Téhéran justifie ce vote par la nécessité de « protéger la souveraineté nationale » face aux « agressions étrangères ». Des voix au sein des Gardiens de la révolution évoquent déjà une option « sérieusement envisagée » en cas d’escalade militaire.
Le détroit d’Ormuz, entre l’Iran et Oman, constitue un point névralgique du commerce énergétique mondial.
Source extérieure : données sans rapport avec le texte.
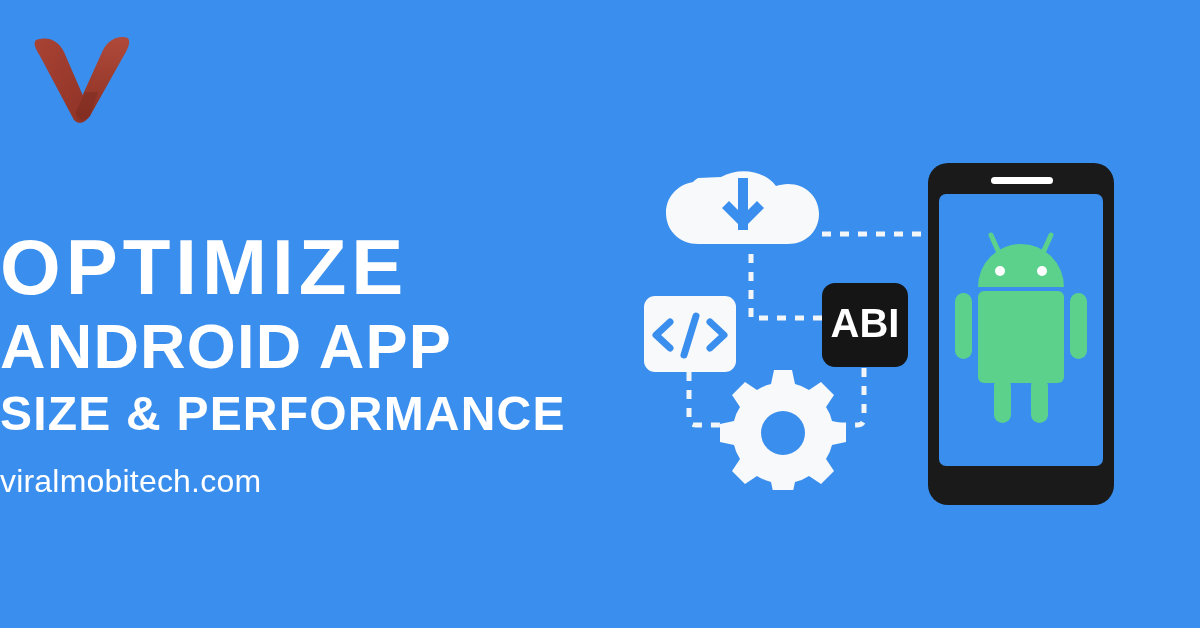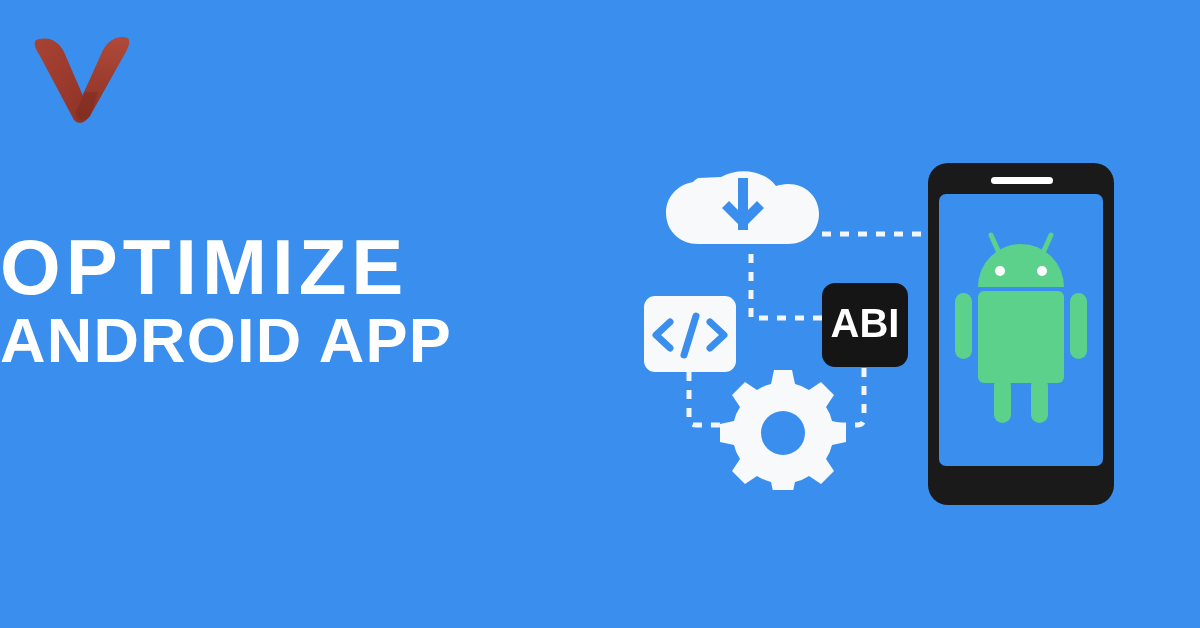--- a/index.html
+++ b/index.html
@@ -47,20 +47,21 @@
     margin: 0;
     padding: 0;
     transform: scaleX(1.0);
   }
   .headline-line2 {
     display: block;
     font-size: 63px;
     font-weight: bold;
     letter-spacing: 1.2px;
     line-height: 1.08;
+    margin-top: 6px;
   }
   .headline-line3 {
     display: block;
     font-size: 48px;
     font-weight: bold;
     letter-spacing: 1.2px;
     line-height: 1.1;
     margin-top: 8px;
   }
   .site-url {
@@ -114,20 +115,22 @@
 
       <path d="M100 8 C 103 12, 100 19, 95 27 L 62 86 C 56 94, 48 92, 47 82 L 75 20 C 81 9, 91 5, 100 8 Z" fill="url(#vgradR)"></path>
 
       <path d="M57 62 L 70 62 L 62 86 C 57 92, 50 90, 48 83 Z" fill="#7e2b20" opacity="0.55"></path>
     </svg>
   </div>
 
   <div class="headline">
     <span class="headline-line1">OPTIMIZE</span>
     <span class="headline-line2">ANDROID APP</span>
+    <span class="headline-line3">SIZE &amp; PERFORMANCE</span>
+    <span class="site-url">viralmobitech.com</span>
   </div>
 
   <div class="diagram">
     <svg width="340" height="340" viewBox="0 0 340 340">
 
       <g stroke="#f2f6f8" stroke-width="5" fill="none" stroke-linecap="butt">
 
         <path d="M196 84 H 330" stroke-dasharray="9 9"></path>
 
         <path d="M125 104 V 168 H 196" stroke-dasharray="9 9" stroke-linejoin="round"></path>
Sa fermeture provoquerait une flambée immédiate des prix du brut, des perturbations logistiques majeures et une volatilité accrue sur les marchés.
Washington a dénoncé une menace « irresponsable », avertissant que toute tentative de blocage serait perçue comme un acte hostile, susceptible d’entraîner une riposte militaire.
Alors que les tensions entre l’Iran, Israël et les États-Unis atteignent un nouveau pic, cette annonce marque un tournant dans le bras de fer stratégique qui agite le Golfe. L’issue dépendra désormais d’un feu vert du pouvoir exécutif iranien… et de l’évolution des rapports de force dans la région.